*** Input material Section Begins ***

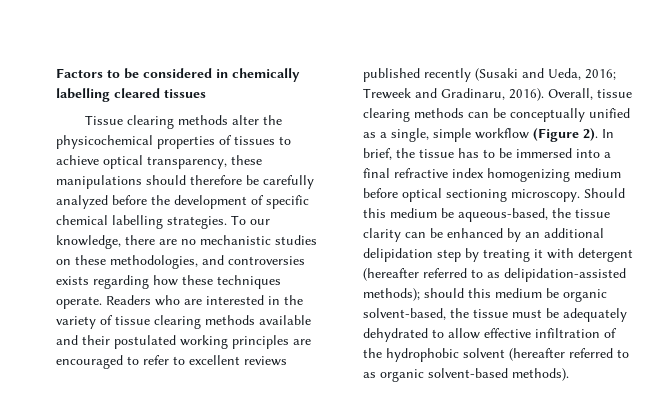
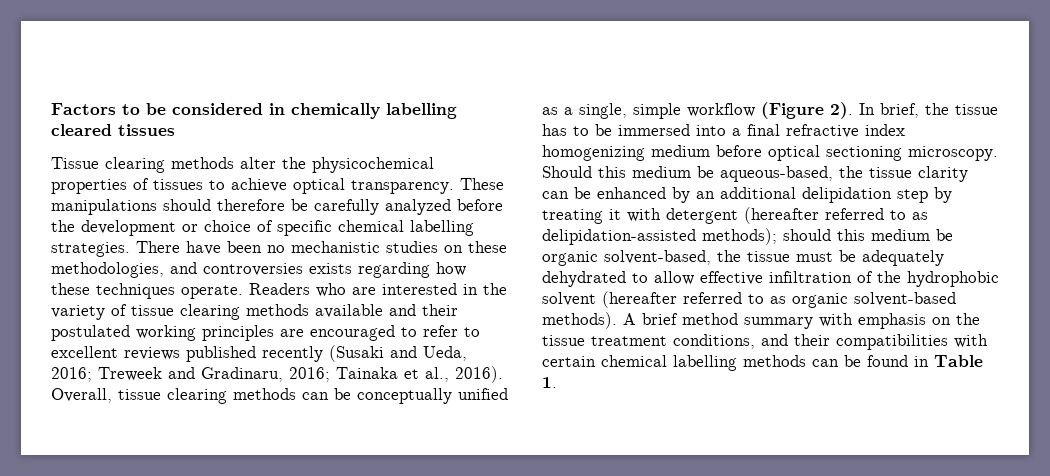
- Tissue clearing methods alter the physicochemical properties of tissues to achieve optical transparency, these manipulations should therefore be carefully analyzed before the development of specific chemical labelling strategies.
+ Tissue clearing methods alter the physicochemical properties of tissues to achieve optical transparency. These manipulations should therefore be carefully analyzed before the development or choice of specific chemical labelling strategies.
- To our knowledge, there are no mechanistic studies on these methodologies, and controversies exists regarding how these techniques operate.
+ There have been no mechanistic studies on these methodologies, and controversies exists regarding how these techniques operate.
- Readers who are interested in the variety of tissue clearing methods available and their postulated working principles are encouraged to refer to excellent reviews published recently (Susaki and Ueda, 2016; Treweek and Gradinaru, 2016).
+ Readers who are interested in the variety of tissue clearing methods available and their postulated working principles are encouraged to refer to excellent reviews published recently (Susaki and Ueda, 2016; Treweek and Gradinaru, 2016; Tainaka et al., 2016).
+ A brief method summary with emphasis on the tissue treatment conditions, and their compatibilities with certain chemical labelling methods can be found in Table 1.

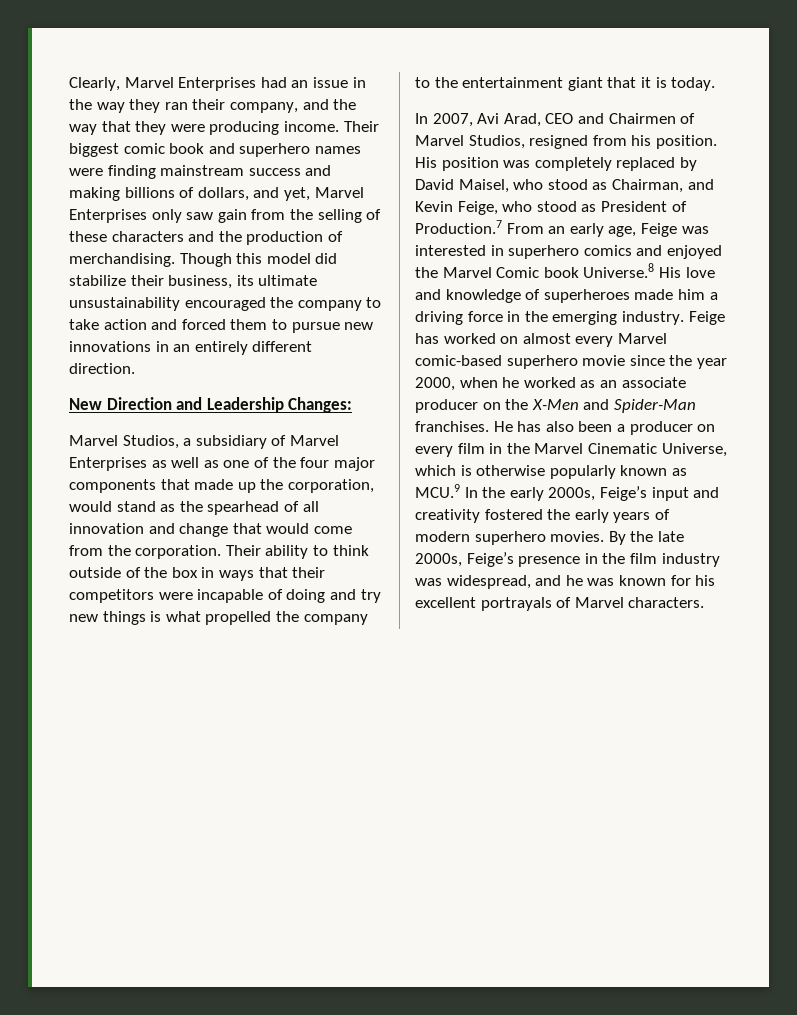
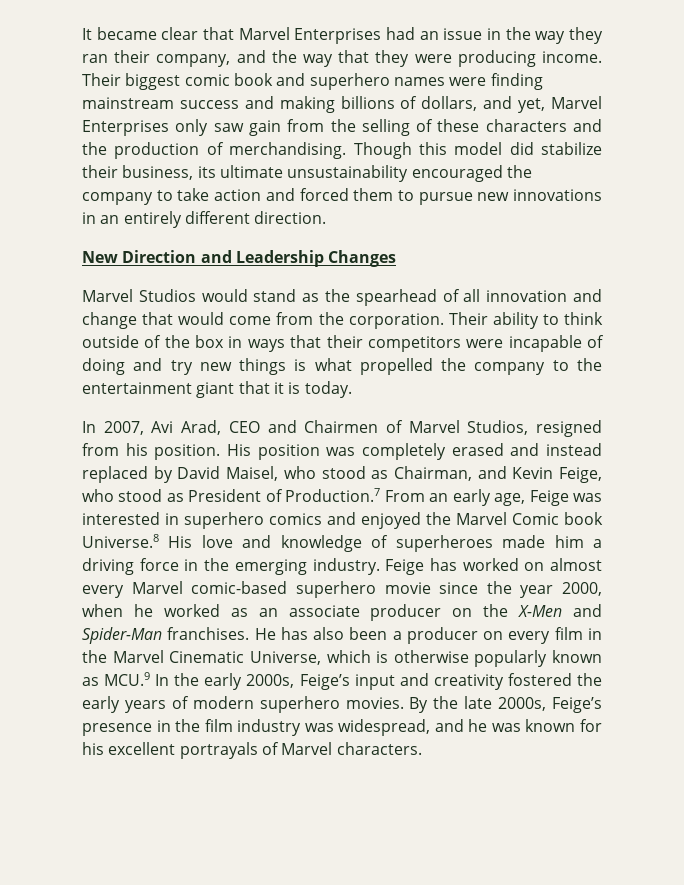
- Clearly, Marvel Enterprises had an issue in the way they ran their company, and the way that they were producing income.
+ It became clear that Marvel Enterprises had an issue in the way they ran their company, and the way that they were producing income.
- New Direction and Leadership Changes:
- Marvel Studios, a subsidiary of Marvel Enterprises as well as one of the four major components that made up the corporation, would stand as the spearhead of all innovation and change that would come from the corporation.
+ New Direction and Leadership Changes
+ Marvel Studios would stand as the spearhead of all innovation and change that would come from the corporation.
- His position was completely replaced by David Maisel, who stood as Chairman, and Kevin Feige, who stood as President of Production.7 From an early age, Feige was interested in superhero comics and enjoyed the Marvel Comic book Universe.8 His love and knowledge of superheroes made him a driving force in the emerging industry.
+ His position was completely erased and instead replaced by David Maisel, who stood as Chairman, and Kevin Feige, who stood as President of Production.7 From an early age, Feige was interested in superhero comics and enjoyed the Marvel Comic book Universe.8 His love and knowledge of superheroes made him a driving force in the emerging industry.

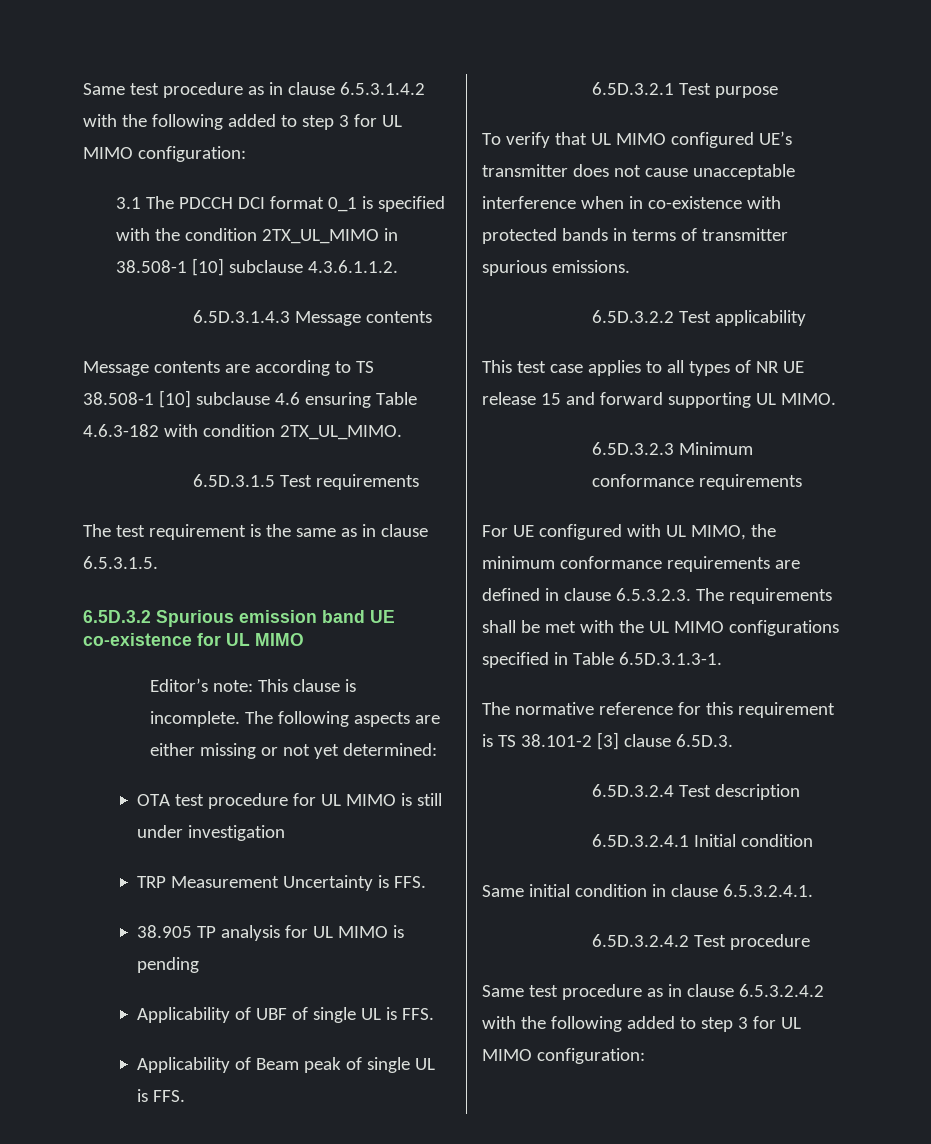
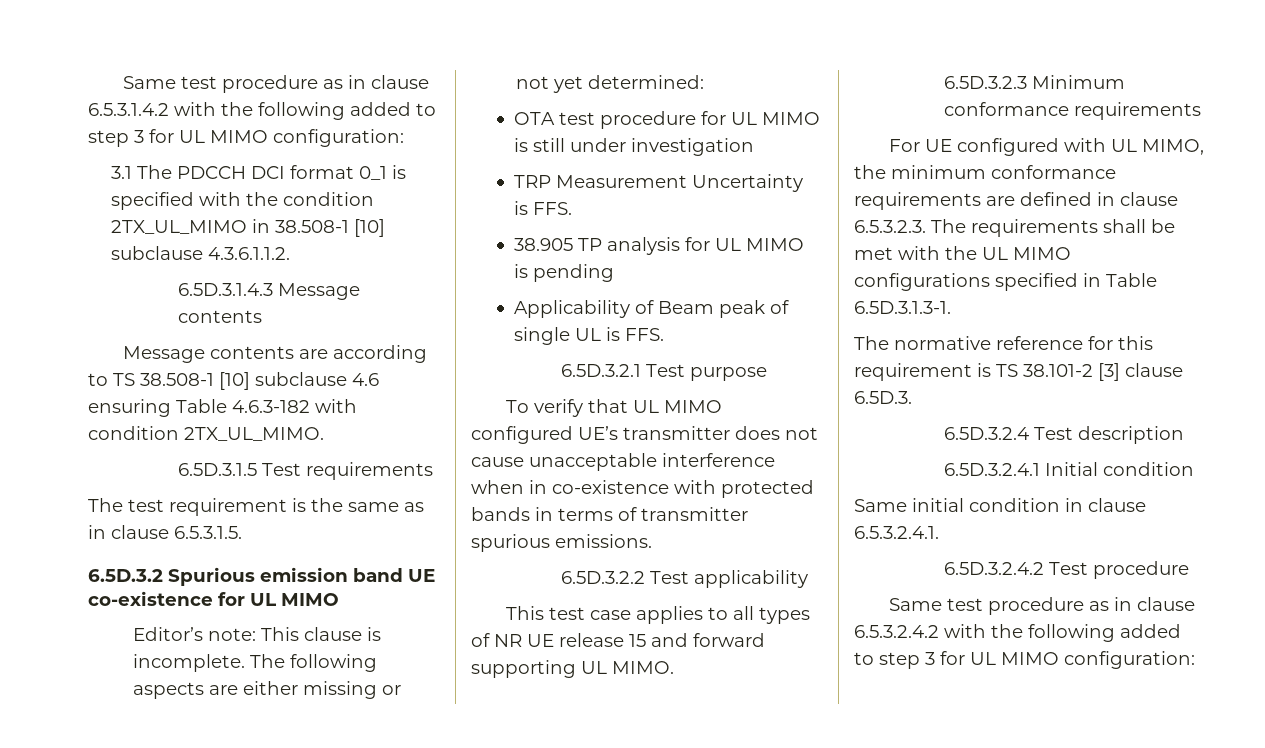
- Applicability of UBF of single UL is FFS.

*** Input material Section Ends ***

Filter the entries by the string "methodologies" and copy each matching line.

- To our knowledge, there are no mechanistic studies on these methodologies, and controversies exists regarding how these techniques operate.
+ There have been no mechanistic studies on these methodologies, and controversies exists regarding how these techniques operate.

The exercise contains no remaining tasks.